▶ Exercise:
Print every entry below again exactly as written, skipping the pictures.

[Stored entries]
################

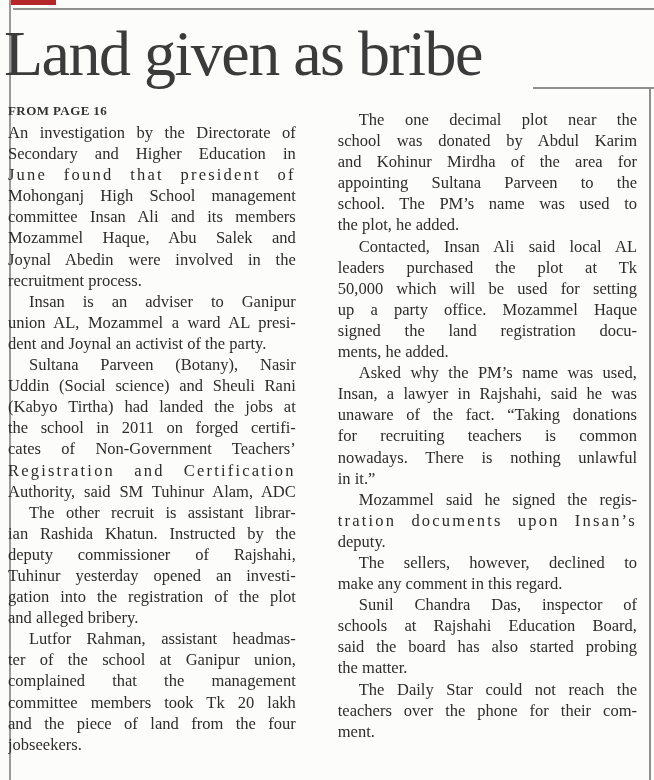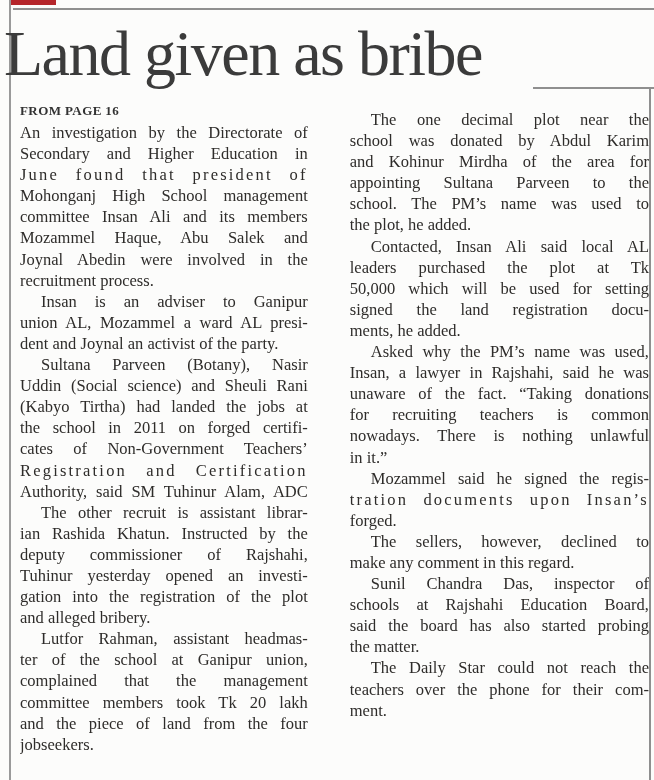--- a/index.html
+++ b/index.html
@@ -22,7 +22,7 @@
     color:#3b3b3b;line-height:1.05;white-space:nowrap;
   }
   .content{
-    position:absolute;left:20px;top:103px;width:629px;
+    position:absolute;left:8px;top:103px;width:629px;
     display:flex;gap:30px;
     color:#2e2c2a;font-size:16.5px;
   }

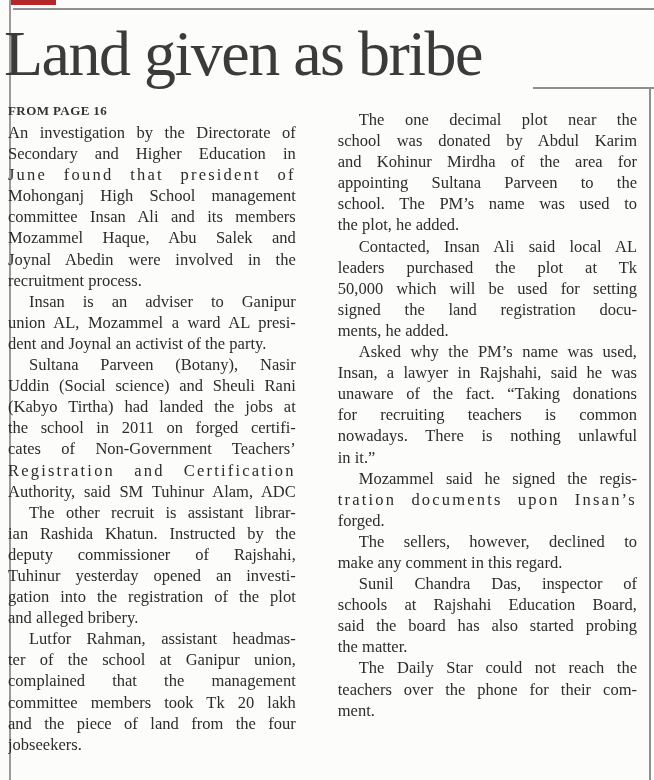--- a/index.html
+++ b/index.html
@@ -112,6 +112,7 @@
             <div class="line ind">Contacted, Insan Ali said local AL</div>
             <div class="line">leaders purchased the plot at Tk</div>
             <div class="line">50,000 which will be used for setting</div>
+            <div class="line">up a party office. Mozammel Haque</div>
             <div class="line">signed the land registration docu-</div>
             <div class="line last">ments, he added.</div>
           </div>

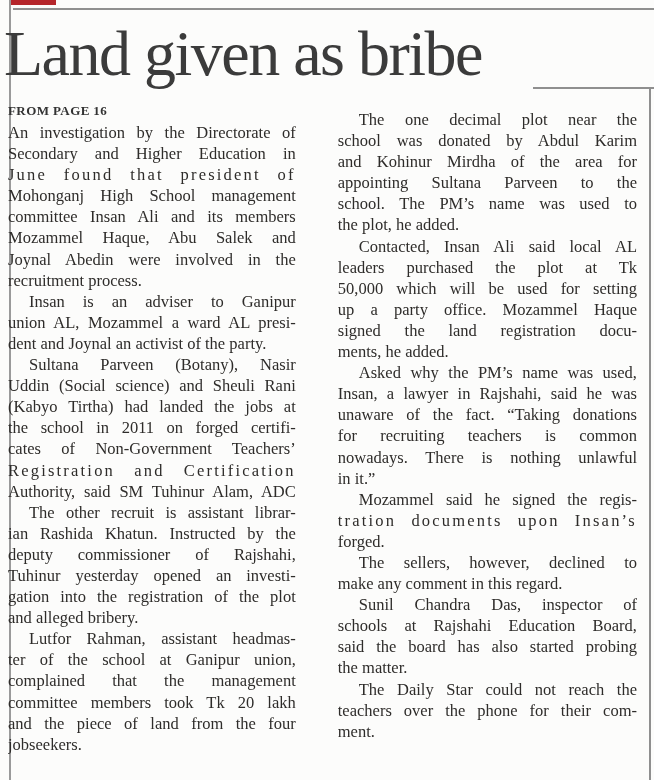--- a/index.html
+++ b/index.html
@@ -127,7 +127,7 @@
           <div>
             <div class="line ind">Mozammel said he signed the regis-</div>
             <div class="line sp">tration documents upon Insan’s</div>
-            <div class="line last">forged.</div>
+            <div class="line last">deputy.</div>
           </div>
           <div>
             <div class="line ind">The sellers, however, declined to</div>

################

▶ Answer to the problem:
--- a/index.html
+++ b/index.html
@@ -22,7 +22,7 @@
     color:#3b3b3b;line-height:1.05;white-space:nowrap;
   }
   .content{
-    position:absolute;left:20px;top:103px;width:629px;
+    position:absolute;left:8px;top:103px;width:629px;
     display:flex;gap:30px;
     color:#2e2c2a;font-size:16.5px;
   }

--- a/index.html
+++ b/index.html
@@ -112,6 +112,7 @@
             <div class="line ind">Contacted, Insan Ali said local AL</div>
             <div class="line">leaders purchased the plot at Tk</div>
             <div class="line">50,000 which will be used for setting</div>
+            <div class="line">up a party office. Mozammel Haque</div>
             <div class="line">signed the land registration docu-</div>
             <div class="line last">ments, he added.</div>
           </div>

--- a/index.html
+++ b/index.html
@@ -127,7 +127,7 @@
           <div>
             <div class="line ind">Mozammel said he signed the regis-</div>
             <div class="line sp">tration documents upon Insan’s</div>
-            <div class="line last">forged.</div>
+            <div class="line last">deputy.</div>
           </div>
           <div>
             <div class="line ind">The sellers, however, declined to</div>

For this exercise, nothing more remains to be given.